Текст. 2-е издание
Труп. Хазин. Клуб «Хулиган». Полицейский.
Нет; пока не нашли. Или нашли, а не успели еще доложить газетчикам. Но это ничего не значит. Как только родные Суки хватятся – тут же на Илью выйдут.
Не хотелось об этом думать; но и увильнуть от этих мыслей было нельзя.
Отыщут его быстро. Видео с камер наблюдения поднимут. В Москве этих камер – сто тридцать тысяч, пока Илья сидел, всюду понатыкали. Среди вновь прибывших в колонию много было таких, кого по камерам и засекали, и обвиняли, и приговаривали. Каждый городской подъезд пялится в тебя одноглазо, лезет в жизнь, на всех трассах камеры развешаны – следят, запоминают. Раньше, говорят, они хотя бы видели плохо, а теперь прозрели. О чем вчера думал?!

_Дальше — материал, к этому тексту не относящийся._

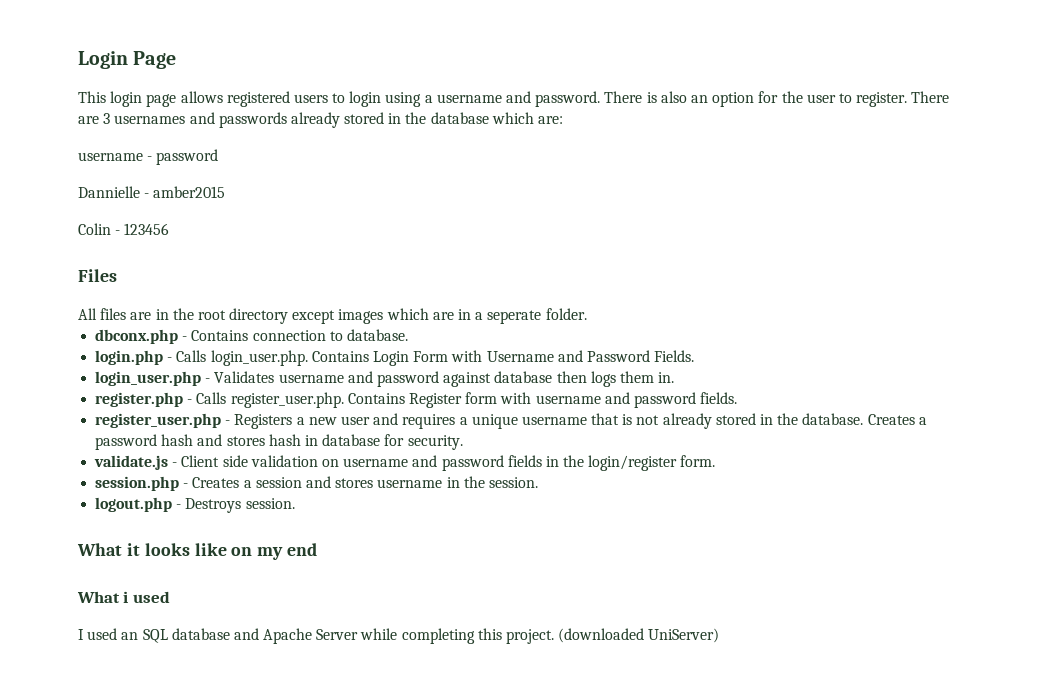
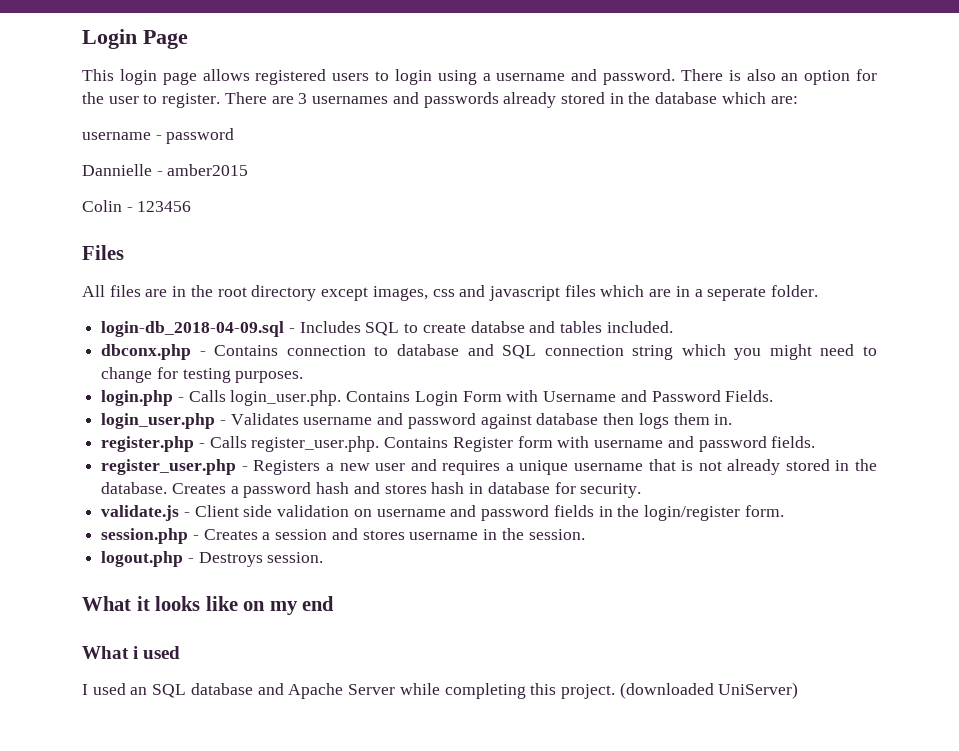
[338,309,384,324] images -> [372,285,596,301] images, css and javascript files
(587, 314) none -> [101,321,673,337] // login-db_2018-04-09.sql - Includes SQL to create databse and tables included.
[346,329,408,341] database. -> [397,344,878,360] [101,367,304,383] database and SQL connection string which you might need to change for testing purposes.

Ни о чем. О том, чтобы Хазину расчет дать.
Илья глянул себе внутрь, в муть. Жалости к Суке там не было. Раскаяния в том, что убил, не было тоже. Не горчило от греха. Хотелось бы почувствовать торжество справедливости: это ведь единственный раз с ним в жизни, когда бог отвернулся и Илья успел по-своему справедливость навести. Расплата, ма? Нет, ничто там вчера не восторжествовало. Просто подонок сдох. Брезгливость к Суке у Ильи была от того, как Петя некрасиво умирал; и к себе брезгливость – от того, что он его смерть через трубочку, как клубничный коктейль из Макдака, втягивал. И злость оставалась на Суку за то, что тот не смог с Ильей переговорить по-человечески из-за своего дырявого горла.